The landmark victory in Whole Woman’s Health v. Hellerstedt not only upheld decades of precedent affirming a woman’s constitutional right to safe and legal abortion but codified that politicians cannot pass restrictions to abortion without a basis in fact and scientific evidence.
The Center for Reproductive Rights in Louisiana
Today’s filing also comes nearly one year after the Center for Reproductive Rights sued Louisiana over every single abortion restriction passed by the state in 2016 —including a measure which would triple the state’s mandatory delay for women seeking abortion from 24 to 72 hours and a measure which bans the most common method of second trimester abortion.

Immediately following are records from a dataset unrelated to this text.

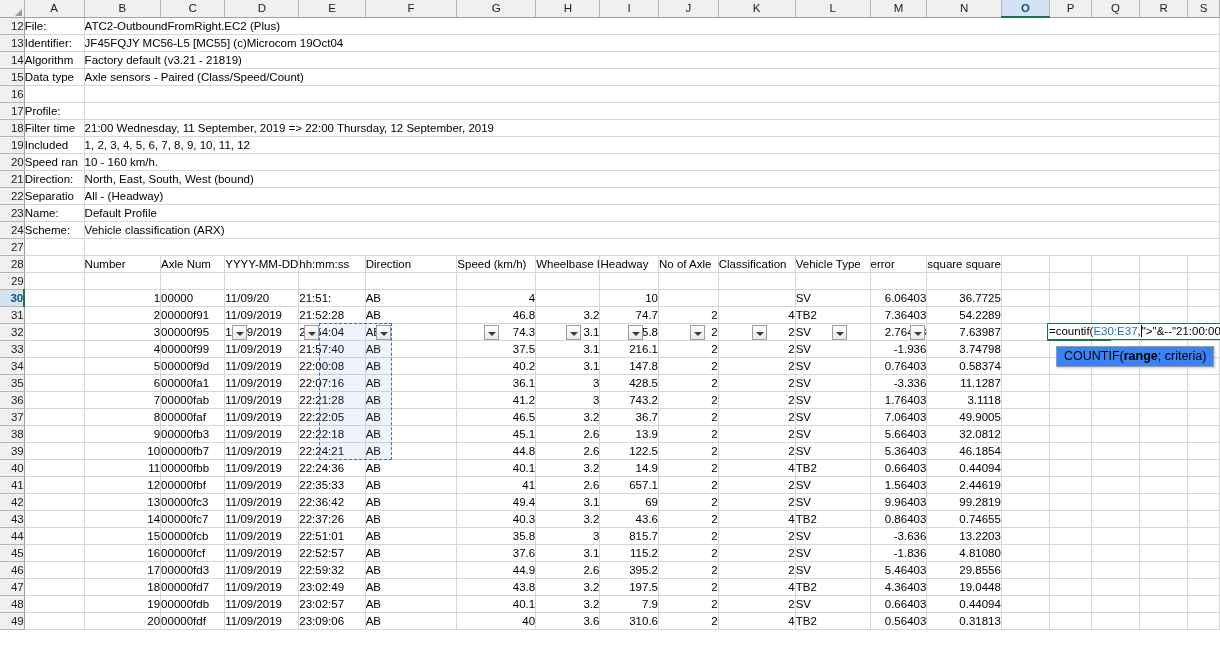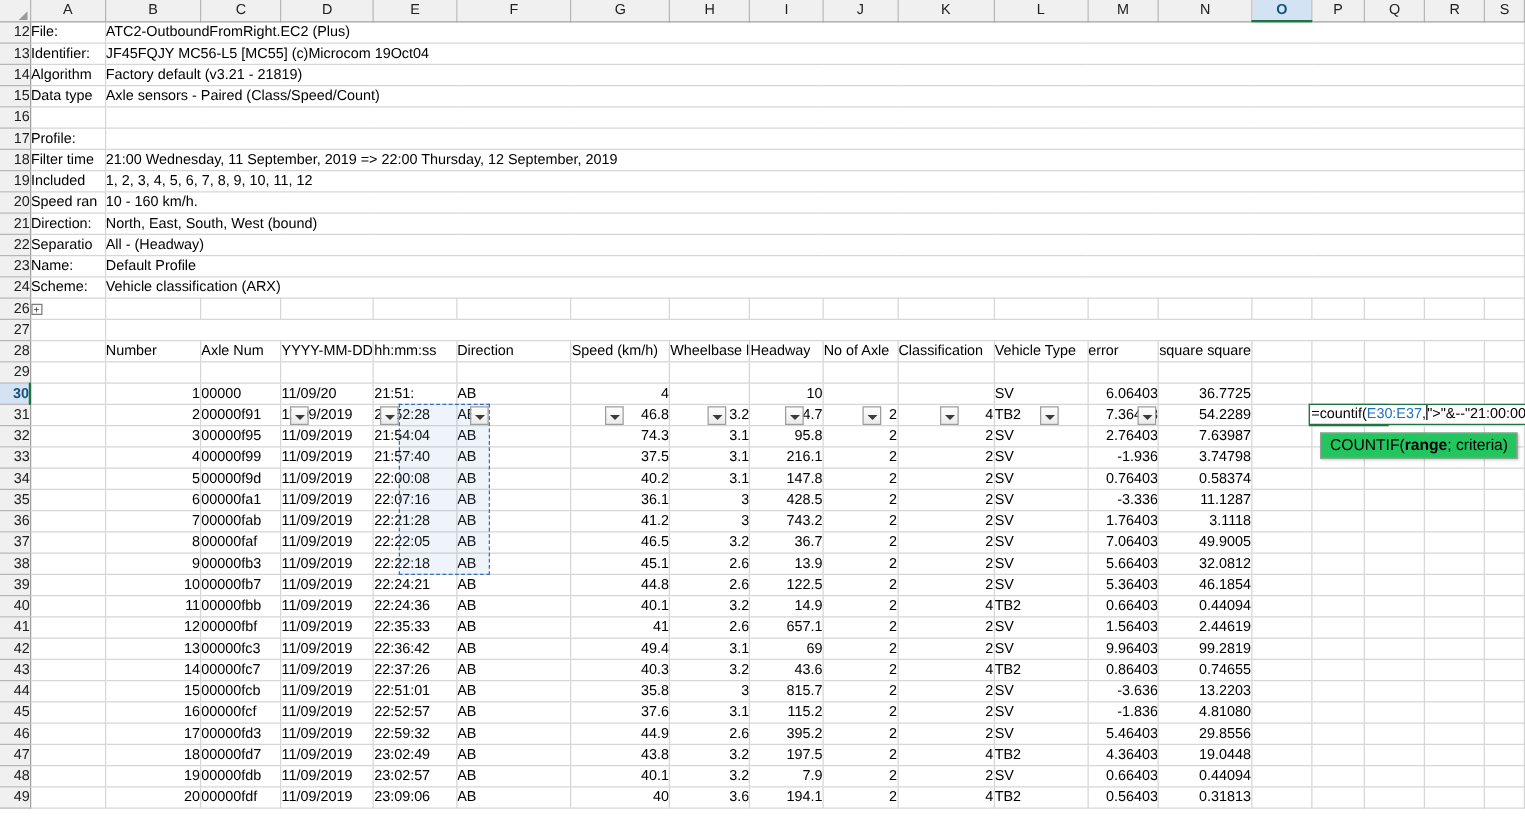"26" tr { html: <tr> <td>26</td> <td><span>+</span></td> <td></td> <td></td> <td></td> <td></td> <td></td> <td></td> <td></td> <td></td> <td></td> <td></td> <td></td> <td></td> <td></td> <td></td> <td></td> <td></td> <td></td> <td></td> </tr> -> none }
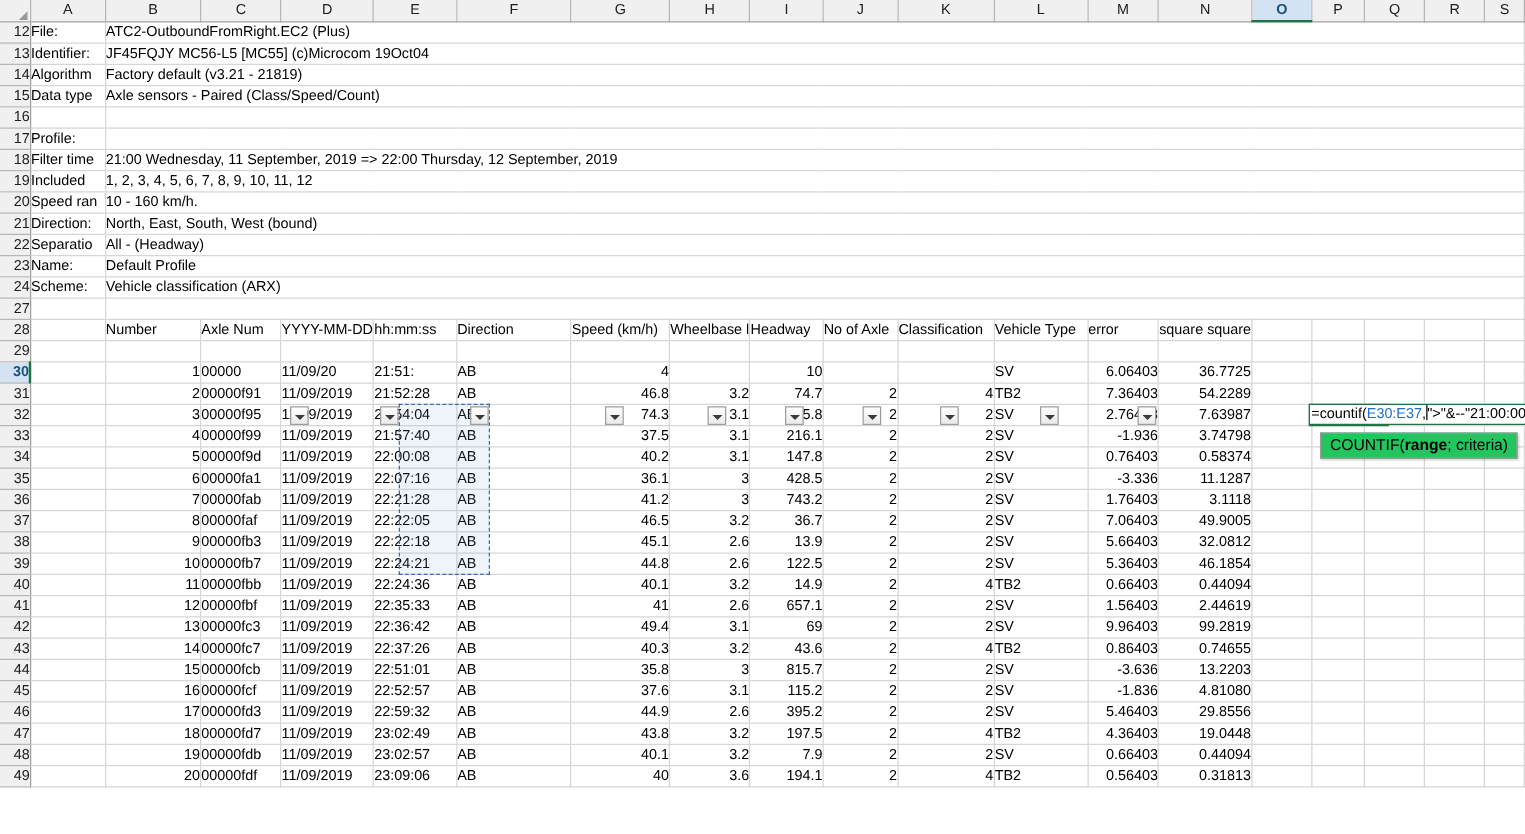"COUNTIF(range; criteria)" .tooltip { background: #22c55e -> #3b82f6 }
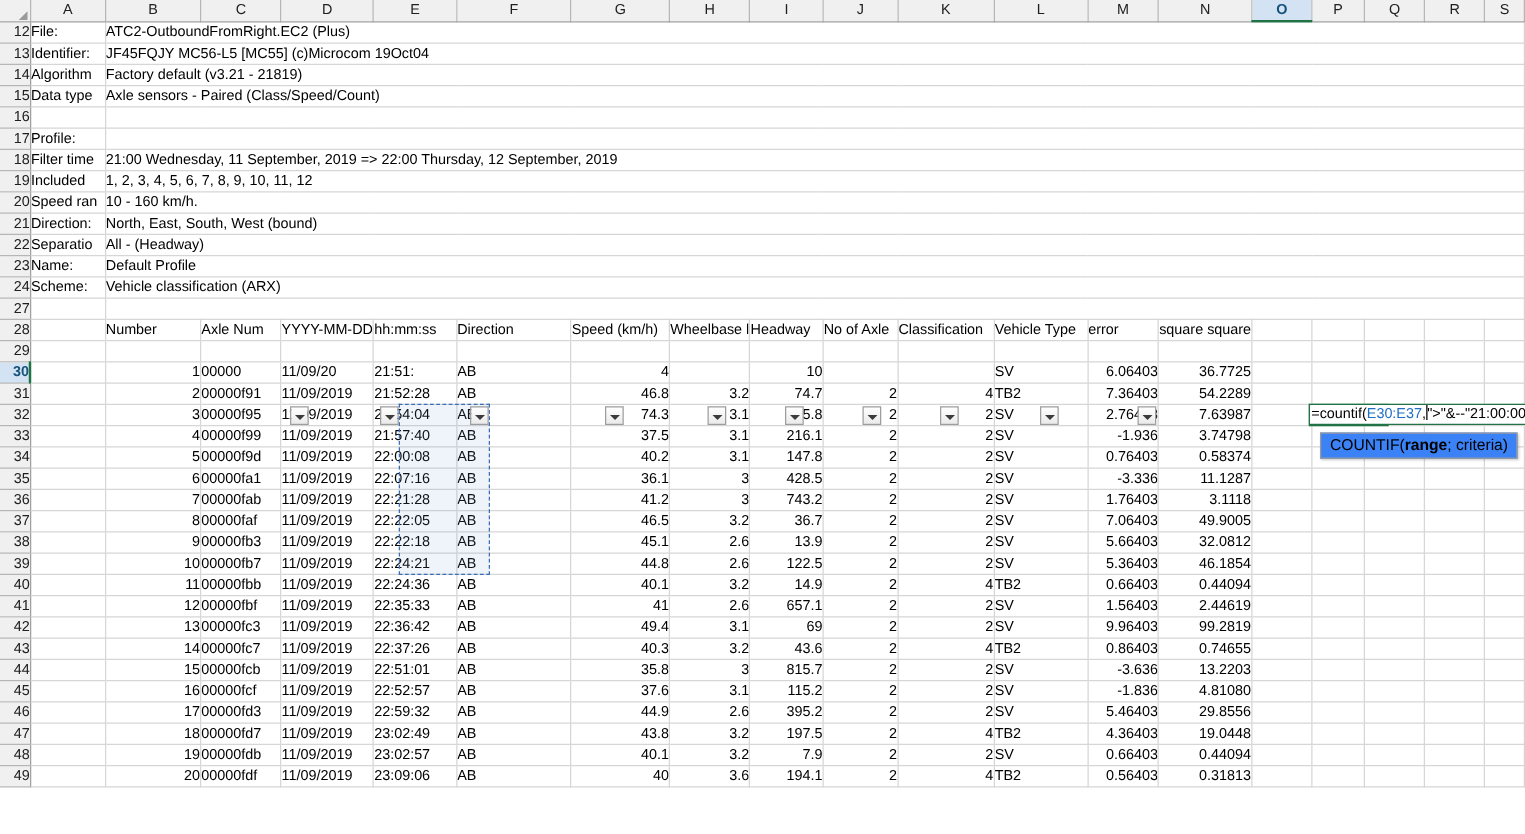"194.1" td.cell { text: 194.1 -> 310.6 }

Louisiana is facing a bill for more than $4.7 million in legal fees accrued during the Center’s court battle with the state over another clinic shutdown law that was recently permanently blocked by a federal district court judge. Remarkably, Louisiana continues to defend that law even though it is virtually identical to the Texas restriction struck down in Whole Woman’s Health v Hellerstedt.
Louisiana Case Information
Today’s challenge was filed by David Brown, Zoe Levine, Jenny Ma and Caroline Sacerdote from the Center for Reproductive Rights, Larry Samuel of Rittenberg, Samuel &, Phillips LLC and Shannon Rose Selden of the law firm Debevoise &, Plimpton LLP. The suit was filed in the U.S. District Court for the Middle District of Louisiana on behalf of Hope Medical Group for Women—one of the last three remaining abortion clinics in the state.